Или вот еще. Не знаю, как у других, но случается со мной иногда такая штука. Как будто бы и причин особых не было, но вдруг приходит мысль, что этот день – самый лучший в моей жизни. Тоже ведь приятная эмоция. Словом, необходимо что-то положительное. Или даже не совсем положительное, но нужное. Когда мы шли ущельем, все, кроме меня, сжимали в руке жадр, чтобы избавиться от навязчивого чувства страха, а временами ярости. И ведь помогло же! Но как себя вогнать в любое из этих состояний?
«Хорошо артистам, – размышлял я. – В силу роли им приходится изображать все что угодно. От непреклонной решимости до паники. И, чтобы в нее вжиться, они должны испытывать именно эти эмоции. Так, говорят, есть и обратная связь. Например, если насильно заставлять себя улыбаться, настроение улучшится. Может, это и есть ключ?»
– Теоретик, ты куда? – видя, что я поднялся на ноги и пошел прочь от остальных, спросил Гриша.
– Не мешай ему! – строго сказал Грек.
Отойдя на пару десятков метров, я уселся на камень спиной ко всем. Чтобы никто не смог увидеть мою вымученную улыбку, если дело действительно дойдет до этого.
– Теоретик, пока полностью не настроишься, жадр в руке не сжимай. Чтобы наводки не было, – услышал я в спину совет Гудрона.
– Хорошо.
– Игорь, может, ты все-таки вначале поешь? Или даже выпьешь? – предложил Слава.
– Спасибо.
Хотя поесть точно не помешало бы. Плотно так поесть, чтобы неудержимо потянуло в сон. Чем не подходящая эмоция то приятное чувство, когда борешься с послеобеденной дремотой? Но хотелось закончить все как можно скорее.

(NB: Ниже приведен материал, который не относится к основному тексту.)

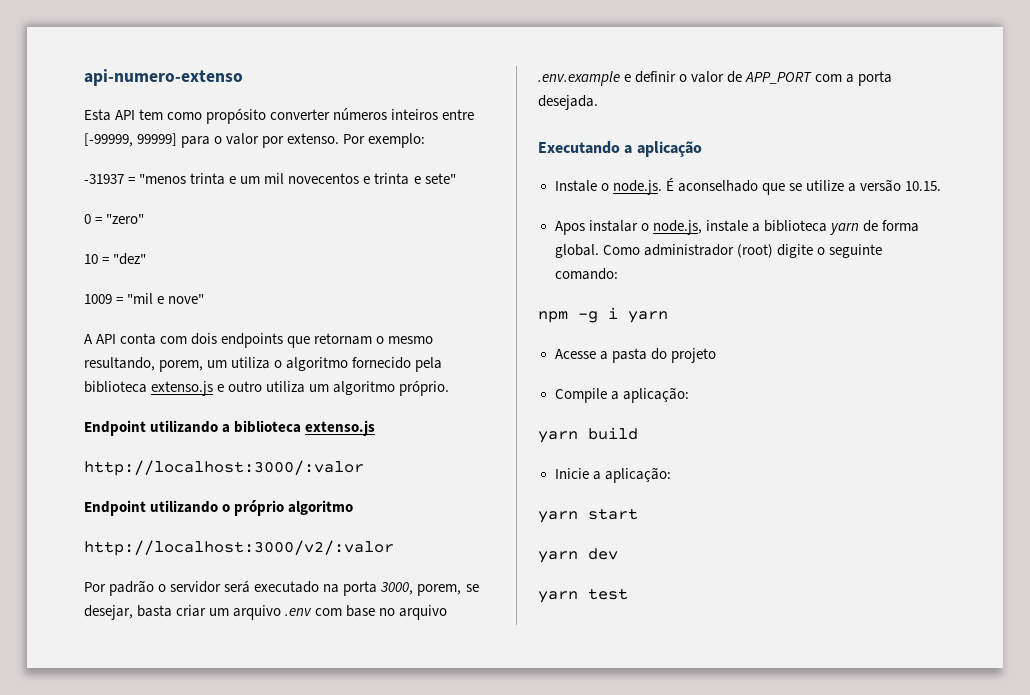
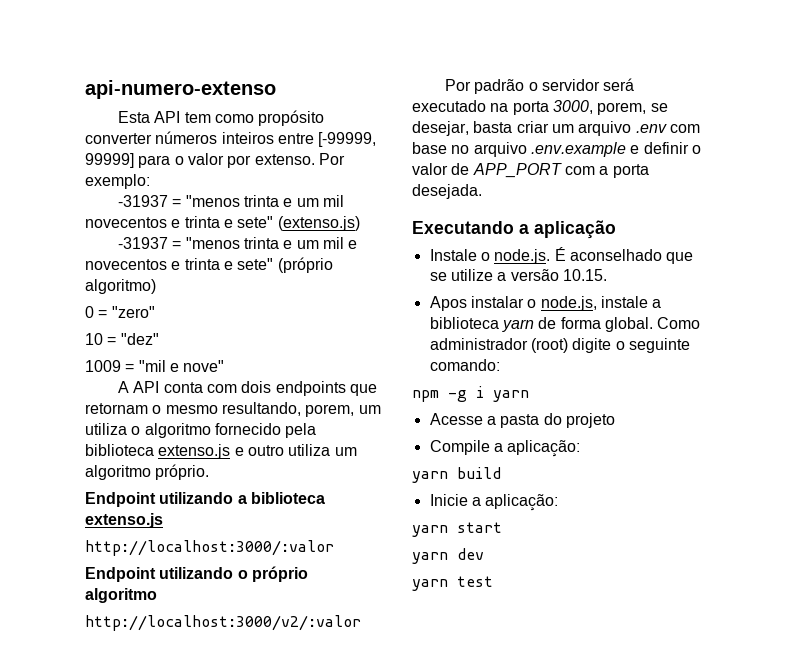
(456, 178) none -> [277,216,360,231] [117,237,358,249] [85,257,333,273] [85,279,156,294] (extenso.js) // -31937 = "menos trinta e um mil e novecentos e trinta e sete" (próprio algoritmo)

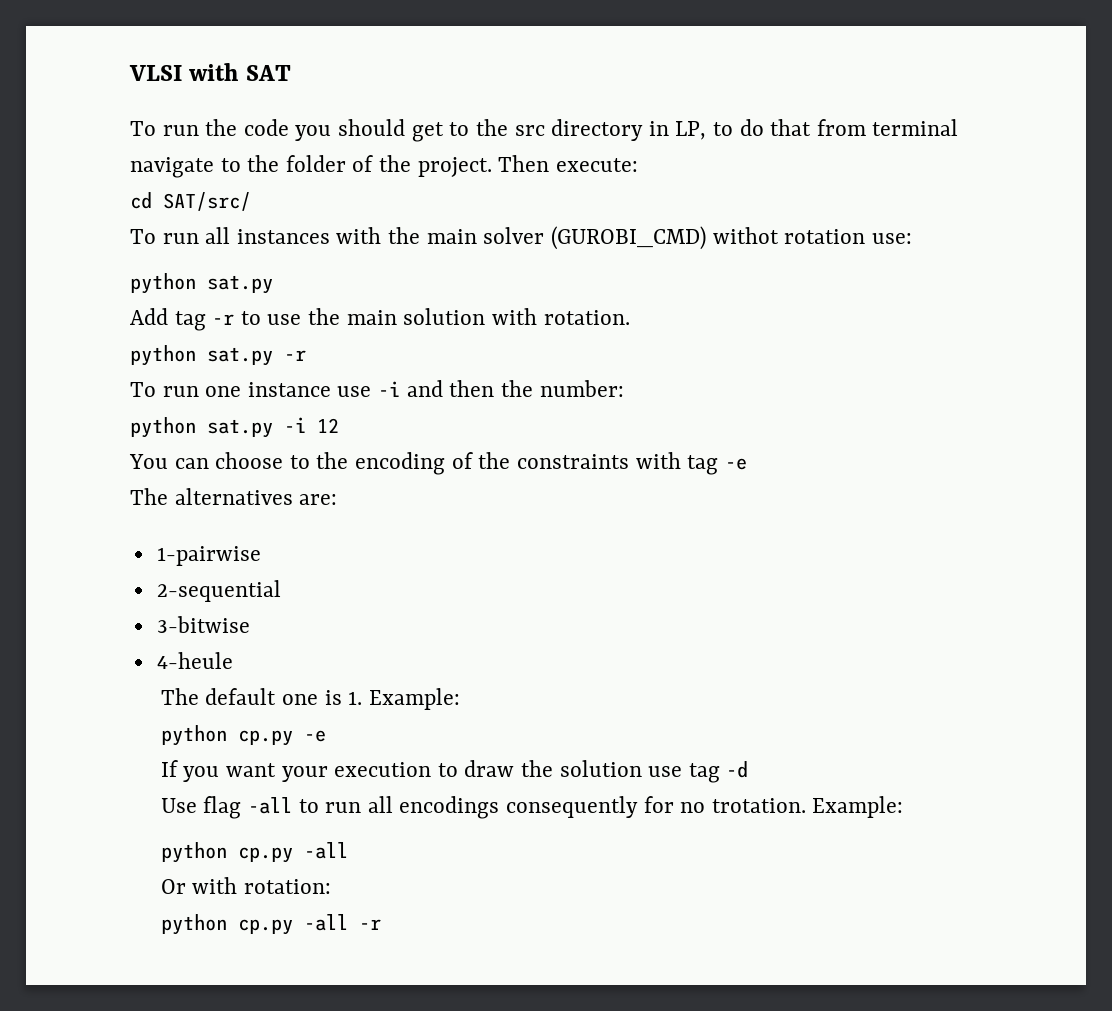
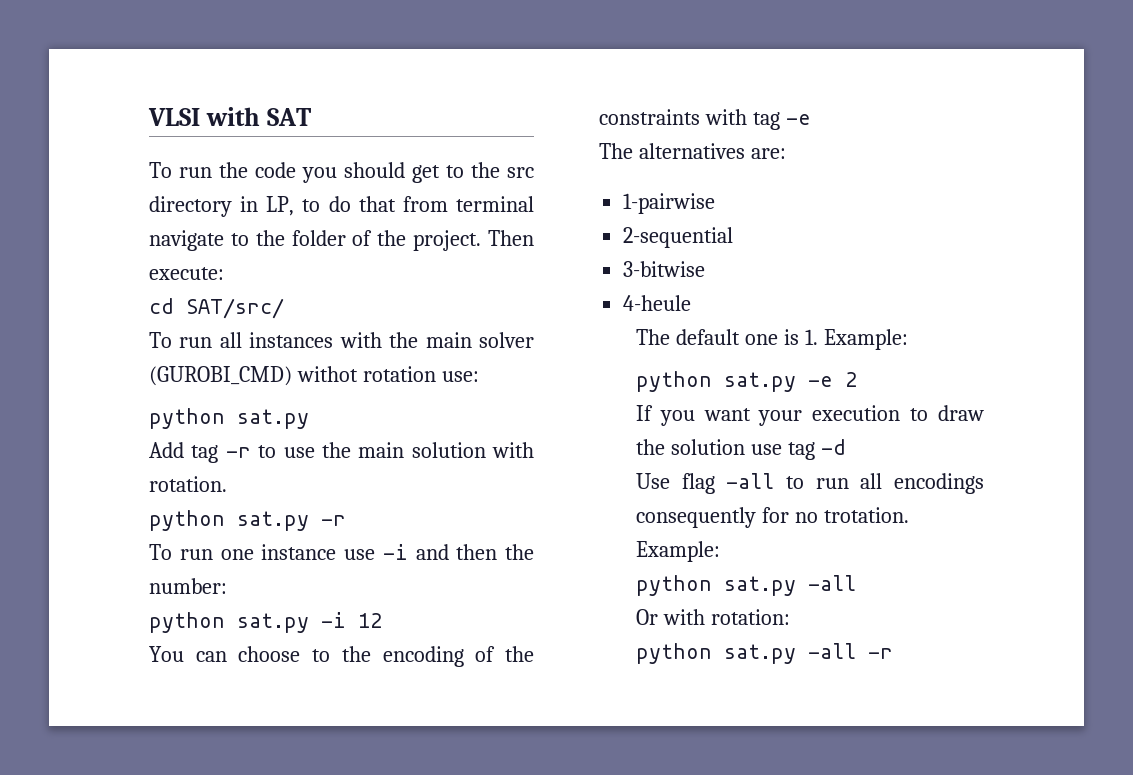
[237,730,326,746] cp.py -e -> [723,372,857,392] sat.py -e 2
[237,847,293,863] cp.py -> [723,576,796,596] sat.py
[237,919,293,935] cp.py -> [723,644,796,664] sat.py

Я посидел некоторое время, положив жадр на соседний камень, тщетно пытаясь заставить себя почувствовать хоть что-то приятное. Затем осторожно скосил глаза на остальных. Все как один, они смотрели на меня, негромко о чем-то переговариваясь. Послушал пение птахи в небесах. Понаблюдал за тем, как ее пытается съесть другая птица, куда более крупная и с хищно загнутым клювом. Порадовался за певунью, когда та, ловко уклонившись от атаки, спикировала, чтобы спрятаться в густой кроне одиноко растущего на крутом склоне горы дерева. Попробовал вспомнить: на Земле такие деревья есть? Не получилось.
Пора было что-то предпринимать. Но что именно? Приложил обе ладони к щекам, как будто массируя виски, но на самом деле пряча растянутые в натужной улыбке губы: может, этот шаг хоть что-нибудь даст? Не помогло: на душе от этого нисколько веселее не стало. Плюнув на всё, решил пойти по наилегчайшему пути – разгневаться. В конце концов, мне всего-то необходимо заполнить жадр. Так сказать, тестовый вариант. И какая, к черту, разница, чем именно он будет заполнен?! С гневом почти получилось, но затем в животе заурчало, и на смену моему пока еще совсем слабенькому гневу пришло сильное чувство голода. Мысль о том, что, попробовав таким образом заполненный жадр, все начнут судорожно рыться в рюкзаках, чтобы немедленно что-нибудь съесть, вызвала нервный смешок.